►

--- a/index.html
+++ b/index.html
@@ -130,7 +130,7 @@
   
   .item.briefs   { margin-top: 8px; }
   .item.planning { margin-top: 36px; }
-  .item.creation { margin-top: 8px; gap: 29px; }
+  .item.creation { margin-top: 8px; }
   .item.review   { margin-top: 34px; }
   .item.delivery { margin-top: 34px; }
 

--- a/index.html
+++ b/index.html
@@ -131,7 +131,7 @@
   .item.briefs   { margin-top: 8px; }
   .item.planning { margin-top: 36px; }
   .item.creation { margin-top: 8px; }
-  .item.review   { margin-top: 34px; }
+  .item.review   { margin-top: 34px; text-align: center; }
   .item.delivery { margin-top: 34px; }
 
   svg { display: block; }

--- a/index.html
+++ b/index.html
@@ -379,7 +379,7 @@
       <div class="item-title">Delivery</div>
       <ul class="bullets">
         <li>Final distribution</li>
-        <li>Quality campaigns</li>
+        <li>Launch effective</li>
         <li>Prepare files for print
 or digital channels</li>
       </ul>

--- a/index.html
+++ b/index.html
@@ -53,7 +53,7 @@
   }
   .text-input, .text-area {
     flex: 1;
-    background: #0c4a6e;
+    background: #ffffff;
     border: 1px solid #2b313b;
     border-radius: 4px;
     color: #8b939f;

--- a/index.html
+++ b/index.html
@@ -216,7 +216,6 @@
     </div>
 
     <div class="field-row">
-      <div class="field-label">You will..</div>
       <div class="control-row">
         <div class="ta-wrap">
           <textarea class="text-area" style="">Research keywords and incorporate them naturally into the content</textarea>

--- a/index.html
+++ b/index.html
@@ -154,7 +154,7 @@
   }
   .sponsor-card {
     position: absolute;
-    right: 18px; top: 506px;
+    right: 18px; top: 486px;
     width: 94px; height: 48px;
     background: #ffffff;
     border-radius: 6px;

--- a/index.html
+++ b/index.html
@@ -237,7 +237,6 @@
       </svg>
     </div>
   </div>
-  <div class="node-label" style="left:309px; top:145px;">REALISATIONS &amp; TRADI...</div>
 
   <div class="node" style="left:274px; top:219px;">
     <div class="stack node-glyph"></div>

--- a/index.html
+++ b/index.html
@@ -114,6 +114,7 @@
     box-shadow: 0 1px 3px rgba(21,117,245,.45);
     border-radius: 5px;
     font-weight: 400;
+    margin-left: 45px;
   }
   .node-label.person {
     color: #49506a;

◄

_What the exercise asks:_ Lines after the one containing "18px; top: 506px;" are not part of the task. Output the entries exactly from their first line through that one.

_Response to this exercise:_
--- a/index.html
+++ b/index.html
@@ -130,7 +130,7 @@
   
   .item.briefs   { margin-top: 8px; }
   .item.planning { margin-top: 36px; }
-  .item.creation { margin-top: 8px; gap: 29px; }
+  .item.creation { margin-top: 8px; }
   .item.review   { margin-top: 34px; }
   .item.delivery { margin-top: 34px; }
 

--- a/index.html
+++ b/index.html
@@ -131,7 +131,7 @@
   .item.briefs   { margin-top: 8px; }
   .item.planning { margin-top: 36px; }
   .item.creation { margin-top: 8px; }
-  .item.review   { margin-top: 34px; }
+  .item.review   { margin-top: 34px; text-align: center; }
   .item.delivery { margin-top: 34px; }
 
   svg { display: block; }

--- a/index.html
+++ b/index.html
@@ -379,7 +379,7 @@
       <div class="item-title">Delivery</div>
       <ul class="bullets">
         <li>Final distribution</li>
-        <li>Quality campaigns</li>
+        <li>Launch effective</li>
         <li>Prepare files for print
 or digital channels</li>
       </ul>

--- a/index.html
+++ b/index.html
@@ -53,7 +53,7 @@
   }
   .text-input, .text-area {
     flex: 1;
-    background: #0c4a6e;
+    background: #ffffff;
     border: 1px solid #2b313b;
     border-radius: 4px;
     color: #8b939f;

--- a/index.html
+++ b/index.html
@@ -216,7 +216,6 @@
     </div>
 
     <div class="field-row">
-      <div class="field-label">You will..</div>
       <div class="control-row">
         <div class="ta-wrap">
           <textarea class="text-area" style="">Research keywords and incorporate them naturally into the content</textarea>

--- a/index.html
+++ b/index.html
@@ -154,7 +154,7 @@
   }
   .sponsor-card {
     position: absolute;
-    right: 18px; top: 506px;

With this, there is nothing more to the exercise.